━━ EXERCISE INPUTS
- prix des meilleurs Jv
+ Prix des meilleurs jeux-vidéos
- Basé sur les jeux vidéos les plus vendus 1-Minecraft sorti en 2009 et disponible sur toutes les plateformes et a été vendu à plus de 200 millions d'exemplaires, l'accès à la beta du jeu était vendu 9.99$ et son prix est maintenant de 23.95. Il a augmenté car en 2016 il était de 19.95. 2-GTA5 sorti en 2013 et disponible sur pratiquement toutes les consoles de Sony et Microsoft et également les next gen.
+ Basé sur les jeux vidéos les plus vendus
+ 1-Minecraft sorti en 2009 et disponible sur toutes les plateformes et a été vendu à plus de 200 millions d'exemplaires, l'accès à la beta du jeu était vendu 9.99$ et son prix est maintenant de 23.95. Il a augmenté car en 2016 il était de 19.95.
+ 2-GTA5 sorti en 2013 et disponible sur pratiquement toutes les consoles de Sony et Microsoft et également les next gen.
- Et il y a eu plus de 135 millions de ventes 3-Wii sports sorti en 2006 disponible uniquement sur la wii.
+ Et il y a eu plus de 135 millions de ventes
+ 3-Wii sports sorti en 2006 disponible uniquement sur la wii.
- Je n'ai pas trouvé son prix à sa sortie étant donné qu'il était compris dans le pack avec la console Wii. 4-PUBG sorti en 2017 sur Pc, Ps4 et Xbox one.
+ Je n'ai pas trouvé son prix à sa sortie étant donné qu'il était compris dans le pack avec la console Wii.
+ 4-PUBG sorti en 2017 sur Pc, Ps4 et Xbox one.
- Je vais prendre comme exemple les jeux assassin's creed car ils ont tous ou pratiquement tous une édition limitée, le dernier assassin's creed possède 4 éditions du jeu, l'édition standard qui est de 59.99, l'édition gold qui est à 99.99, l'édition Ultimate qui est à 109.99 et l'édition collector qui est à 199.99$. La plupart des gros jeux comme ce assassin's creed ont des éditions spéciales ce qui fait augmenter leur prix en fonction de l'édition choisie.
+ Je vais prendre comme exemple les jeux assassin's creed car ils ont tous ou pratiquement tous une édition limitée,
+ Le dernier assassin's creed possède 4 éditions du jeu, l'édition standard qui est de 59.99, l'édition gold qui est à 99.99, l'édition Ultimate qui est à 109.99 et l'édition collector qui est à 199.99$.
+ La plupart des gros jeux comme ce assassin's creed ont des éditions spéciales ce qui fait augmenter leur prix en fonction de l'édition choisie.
━━━━
━━ EXERCISE INPUTS
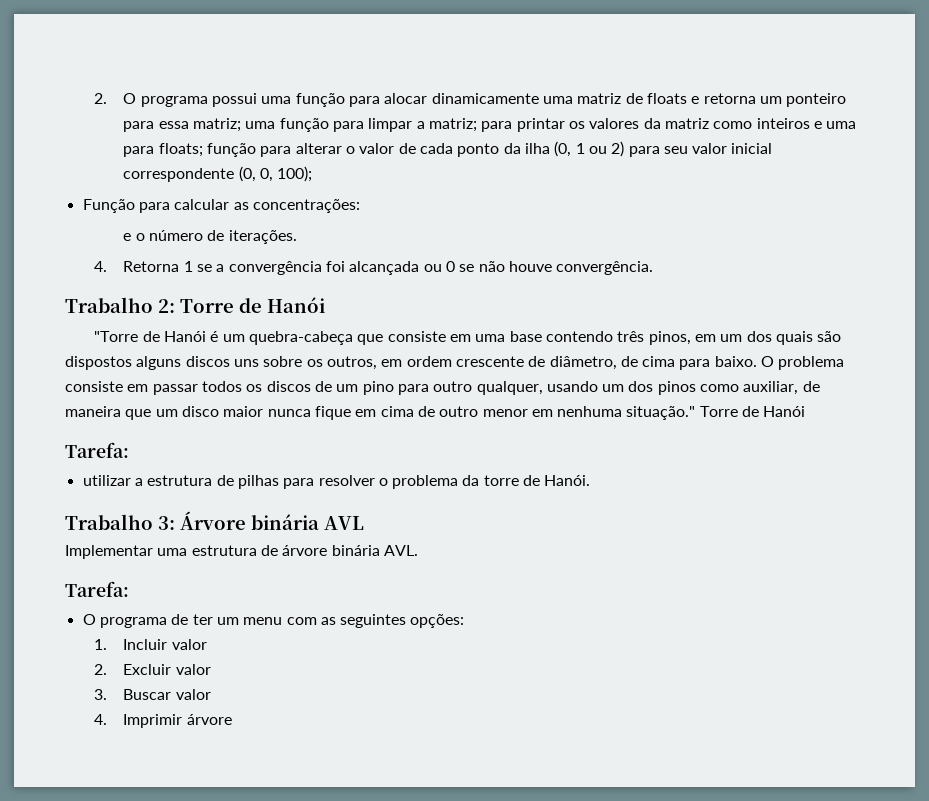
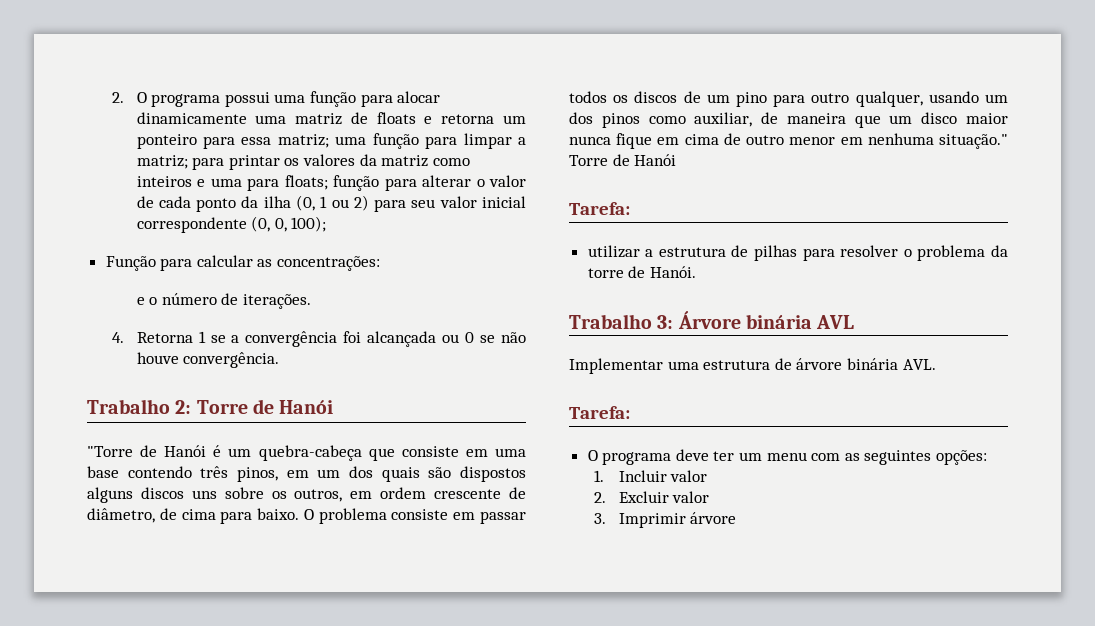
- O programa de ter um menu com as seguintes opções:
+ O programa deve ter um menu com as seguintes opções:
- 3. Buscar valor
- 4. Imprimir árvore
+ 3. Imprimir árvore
━━━━
Find each line in the listing above that contains "ventes", and copy that line.

RESPONSE FOR THIS EXERCISE =>
- Et il y a eu plus de 135 millions de ventes 3-Wii sports sorti en 2006 disponible uniquement sur la wii.
+ Et il y a eu plus de 135 millions de ventes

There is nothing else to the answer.